## HOW TO COMPLETE THIS TASK
Go through the entries and transcribe each one exactly, dropping the pictures.
........
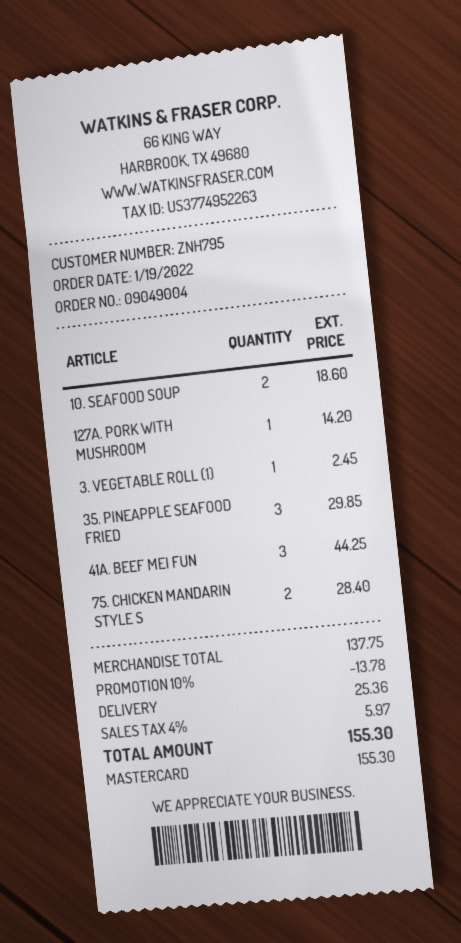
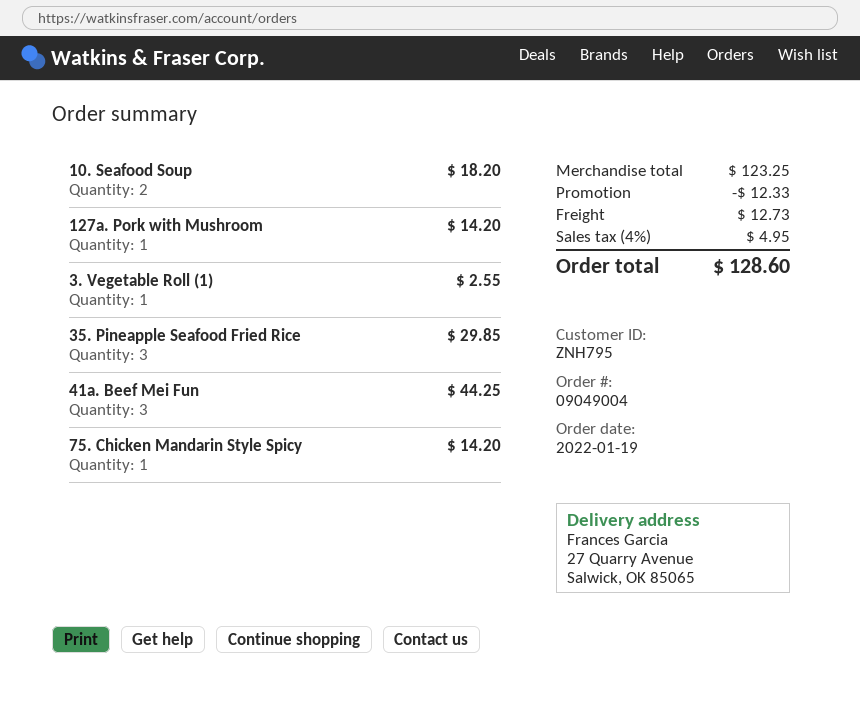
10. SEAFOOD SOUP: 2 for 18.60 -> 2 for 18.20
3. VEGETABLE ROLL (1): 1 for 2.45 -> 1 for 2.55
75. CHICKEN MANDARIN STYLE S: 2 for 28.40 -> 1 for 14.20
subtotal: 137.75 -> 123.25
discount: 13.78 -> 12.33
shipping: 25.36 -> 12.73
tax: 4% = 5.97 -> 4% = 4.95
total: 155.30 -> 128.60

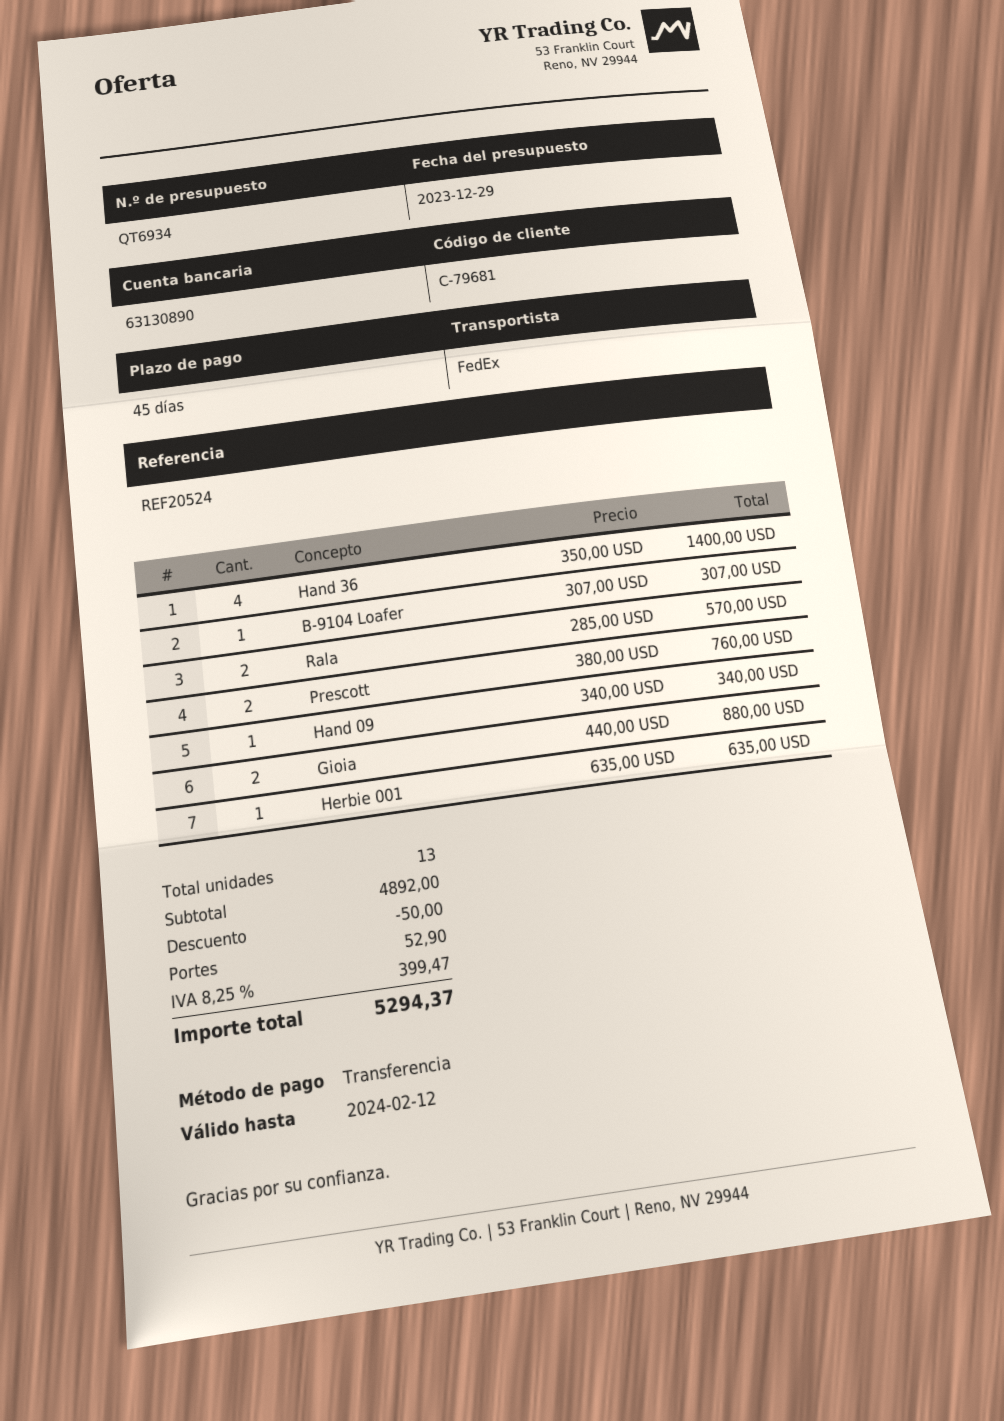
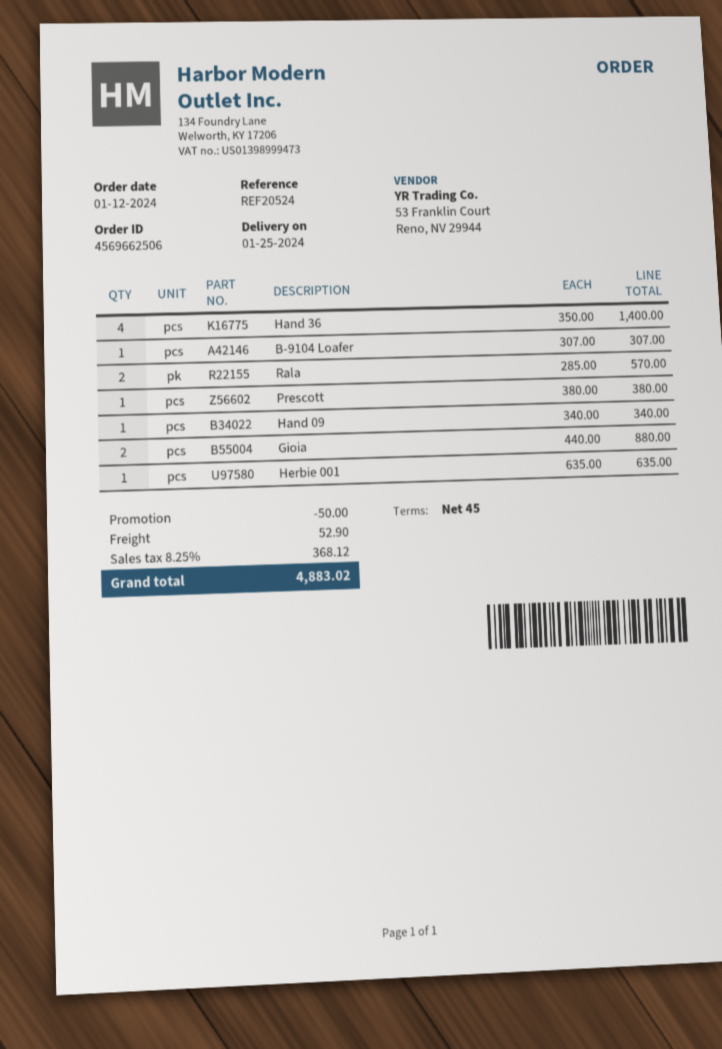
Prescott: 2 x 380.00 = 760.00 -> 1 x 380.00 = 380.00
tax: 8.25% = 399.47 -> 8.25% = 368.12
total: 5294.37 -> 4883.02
........
## EXERCISE SOLUTION
10. SEAFOOD SOUP: 2 for 18.60 -> 2 for 18.20
3. VEGETABLE ROLL (1): 1 for 2.45 -> 1 for 2.55
75. CHICKEN MANDARIN STYLE S: 2 for 28.40 -> 1 for 14.20
subtotal: 137.75 -> 123.25
discount: 13.78 -> 12.33
shipping: 25.36 -> 12.73
tax: 4% = 5.97 -> 4% = 4.95
total: 155.30 -> 128.60

Prescott: 2 x 380.00 = 760.00 -> 1 x 380.00 = 380.00
tax: 8.25% = 399.47 -> 8.25% = 368.12
total: 5294.37 -> 4883.02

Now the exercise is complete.